What are the biggest hurdles in your career?

One of the biggest hurdles in my career is a constant need for code-switching to move our work forward. By nature of the multi-disciplinary and multi-partnered work that I do, I often have to communicate about the same topic in vastly different ways, often in the same day. For example, how you discuss a problem and the solutions to that problem are quite different depending on if you’re speaking to someone who is being directly harmed by the problem or if you are speaking to a funding institution or to your own academic institution. Finding ways to satisfy institutional, academic and bureaucratic measures to continue to have the resources, time and opportunities to do the ‘real-life’ work of supporting community partners is always a constant struggle- luckily, I am able to lean on the wisdom of many community-engaged scholars to figure out how best to navigate this and there appears to be a very real appetite to address some of the structural barriers to doing this type of work in academia.

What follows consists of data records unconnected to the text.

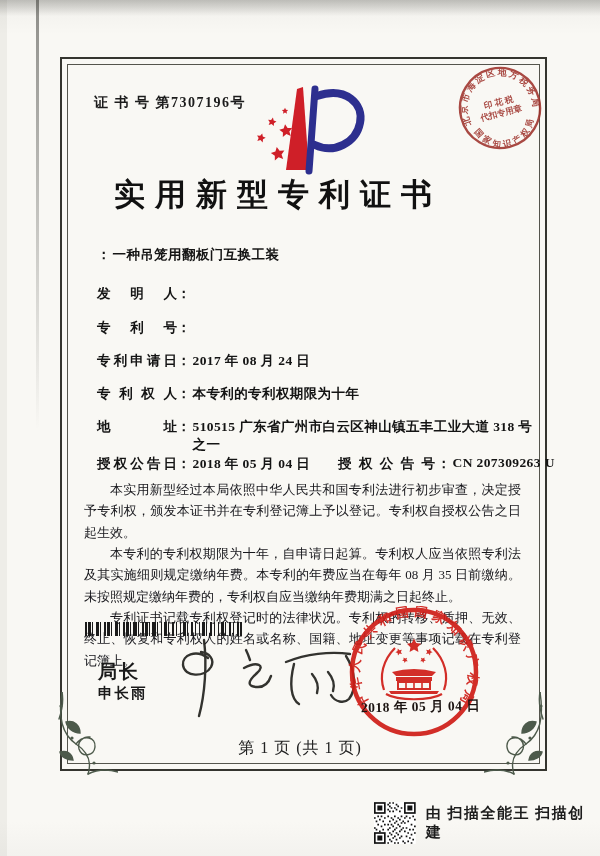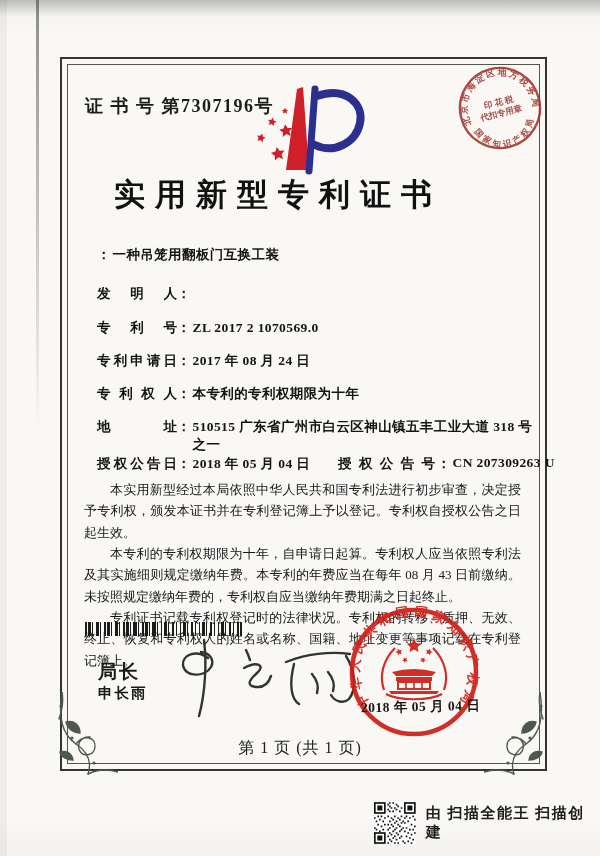--- a/index.html
+++ b/index.html
@@ -22,7 +22,7 @@
   .frame-inner { position:absolute; left:67px; top:64px; width:473px; height:700px;
                  border:1px solid #55554d; }
 
-  .cert-no { position:absolute; left:85px; top:94px; font-size:18px; font-weight:700;
+  .cert-no { position:absolute; left:94px; top:94px; font-size:14px; font-weight:700;
              color:#1c1c1c; letter-spacing:1.5px; }
 
   .logo { position:absolute; left:228px; top:84px; width:150px; height:92px; }

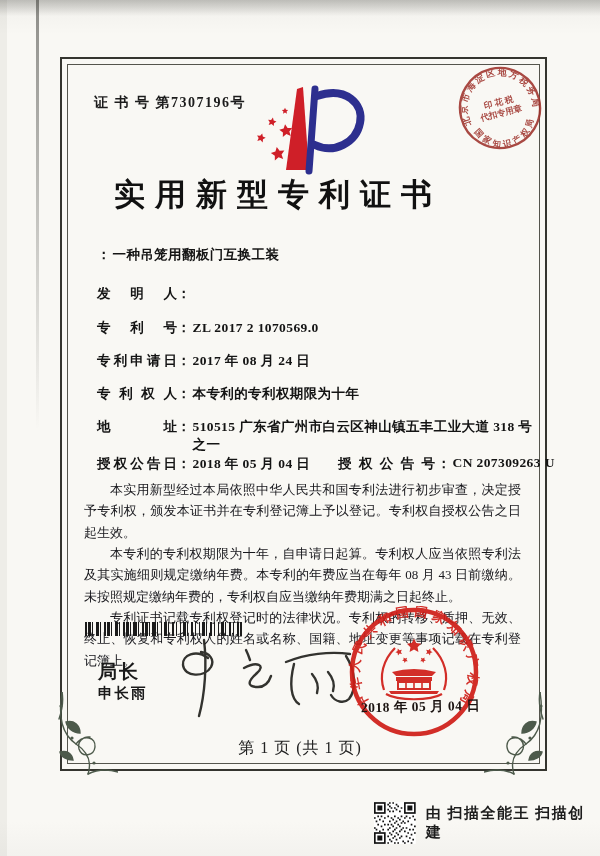--- a/index.html
+++ b/index.html
@@ -152,7 +152,6 @@
   <div class="row r2">
     <span class="f-label">专利号</span>
       <span class="f-colon">：</span>
-    <span class="f-value">ZL 2017 2 1070569.0</span>
   </div>
   <div class="row r3">
     <span class="f-label">专利申请日</span>

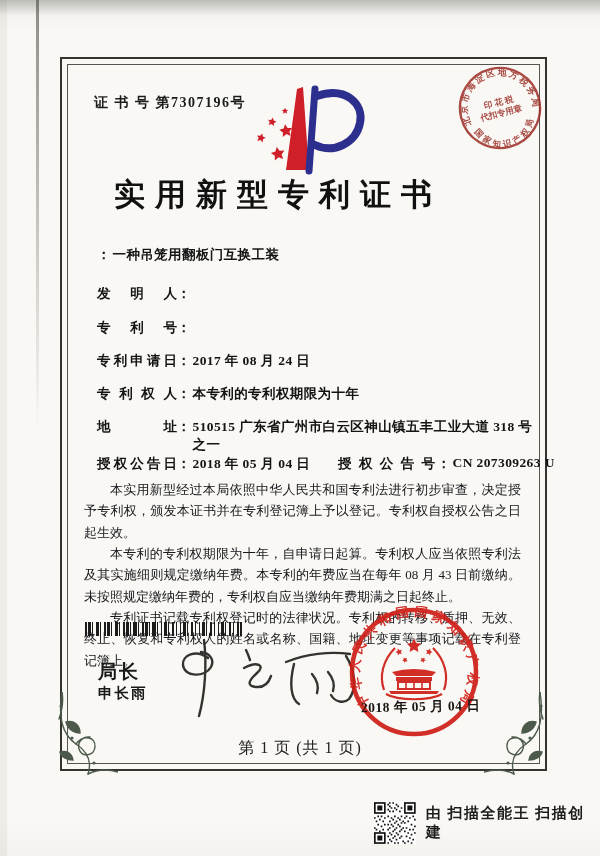--- a/index.html
+++ b/index.html
@@ -181,7 +181,7 @@
 
   <div class="paras">
     <p>本实用新型经过本局依照中华人民共和国专利法进行初步审查，决定授予专利权，颁发本证书并在专利登记簿上予以登记。专利权自授权公告之日起生效。</p>
-    <p>本专利的专利权期限为十年，自申请日起算。专利权人应当依照专利法及其实施细则规定缴纳年费。本专利的年费应当在每年 08 月 43 日前缴纳。未按照规定缴纳年费的，专利权自应当缴纳年费期满之日起终止。</p>
+    <p>本专利的专利权期限为十年，自申请日起算。专利权人应当依照专利法及其实施细则规定缴纳年费。本专利的年费应当在每年 08 月 35 日前缴纳。未按照规定缴纳年费的，专利权自应当缴纳年费期满之日起终止。</p>
     <p>专利证书记载专利权登记时的法律状况。专利权的转移、质押、无效、终止、恢复和专利权人的姓名或名称、国籍、地址变更等事项记载在专利登记簿上。</p>
   </div>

 Who has helped you along the way?

I’m very fortunate to have had incredible mentors throughout my academic training and career, including from superstar nurse scholars Dr. Joan Bottorff (PhD Supervisor) and Dr. Bernie Pauly (Postdoc Supervisor). Thanks to their mentorship and guidance, I was able to join the School of Nursing at UBC’s Okanagan campus as their first non-nurse faculty member in 2019! Dr. Bottorff prepared me for leading a rigorous independent research career and Dr. Pauly further helped me refine my interests into a focused research program in complex systems change and health equity, that was firmly rooted in service to community in the pursuit of justice. Dr. Christopher Horsethief, a complex systems theorist, methodologist, and Ktunaxa Scholar, has further supported my development as a researcher, first as my postdoc supervisor and now as my co-lead, mentor and co-conspirator (alongside Dr. Pauly and others!) in disrupting harmful systems towards equity.

There are truly too many special influences to individually name but I remain indebted to so many brilliant folks, (including the Cedar Project team, Ktunaxa Elders, community partners, Interior Health leaders, etc.) for guiding and correcting me along this path. Of course, I would be remiss to forget to shout out Dr. Katrina Plamondon, my co-Director with the Science of Health Equity Learning Lab and an  health equity and global health leader that I am lucky to get to learn alongside, and with, her brilliance as we navigate the wild world of academia together.

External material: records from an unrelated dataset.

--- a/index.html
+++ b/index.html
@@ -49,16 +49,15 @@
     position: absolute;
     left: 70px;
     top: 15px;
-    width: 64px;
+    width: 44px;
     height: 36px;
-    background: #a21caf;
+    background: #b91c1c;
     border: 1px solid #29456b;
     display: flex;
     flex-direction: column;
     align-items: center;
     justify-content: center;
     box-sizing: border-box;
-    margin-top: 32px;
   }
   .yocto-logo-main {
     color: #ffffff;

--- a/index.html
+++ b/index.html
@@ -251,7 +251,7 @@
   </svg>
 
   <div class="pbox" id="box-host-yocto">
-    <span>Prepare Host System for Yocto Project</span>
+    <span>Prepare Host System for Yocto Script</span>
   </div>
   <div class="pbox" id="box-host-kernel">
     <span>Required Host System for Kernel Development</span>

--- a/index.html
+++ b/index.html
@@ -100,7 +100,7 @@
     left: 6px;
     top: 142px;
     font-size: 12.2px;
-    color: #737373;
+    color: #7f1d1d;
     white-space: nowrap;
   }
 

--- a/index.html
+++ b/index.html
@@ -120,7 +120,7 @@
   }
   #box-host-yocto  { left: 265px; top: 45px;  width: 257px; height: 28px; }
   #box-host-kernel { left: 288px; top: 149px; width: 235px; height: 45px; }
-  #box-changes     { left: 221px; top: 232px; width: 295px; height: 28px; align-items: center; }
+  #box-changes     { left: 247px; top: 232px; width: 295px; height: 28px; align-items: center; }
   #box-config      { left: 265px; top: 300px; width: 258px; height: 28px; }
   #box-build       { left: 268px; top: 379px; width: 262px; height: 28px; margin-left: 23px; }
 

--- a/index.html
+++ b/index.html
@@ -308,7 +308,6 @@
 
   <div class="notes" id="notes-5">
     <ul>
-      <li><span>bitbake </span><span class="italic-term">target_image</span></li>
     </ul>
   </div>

What resources or reports are inspiring you these days?

One resource that has really inspired a lot of my work and thinking lately has been the report ‘Disaggregated demographic data collection in British Columbia: The grandmother perspective’. Conceptualized by another of my mentors and collaborators, Gwen Phillips of Ktunaxa Nation, the framework lays out an approach to data collection rooted in a commitment to justice for those the data is collected. It sets out an elegant and powerful reminder about to whom our work belongs and it inspires me to continue to believe in the emancipatory potential of research and scholarship, even if it sometimes feels like we’ve got a long way to go before we can reach our ideals. The people I get to spend my days with, from partners, mentors, colleagues, trainees and students are a constant reminder to me that these ideals are endlessly worth pursuing, and I’m grateful to have the opportunity and privileges afforded to me through my appointment to at least try.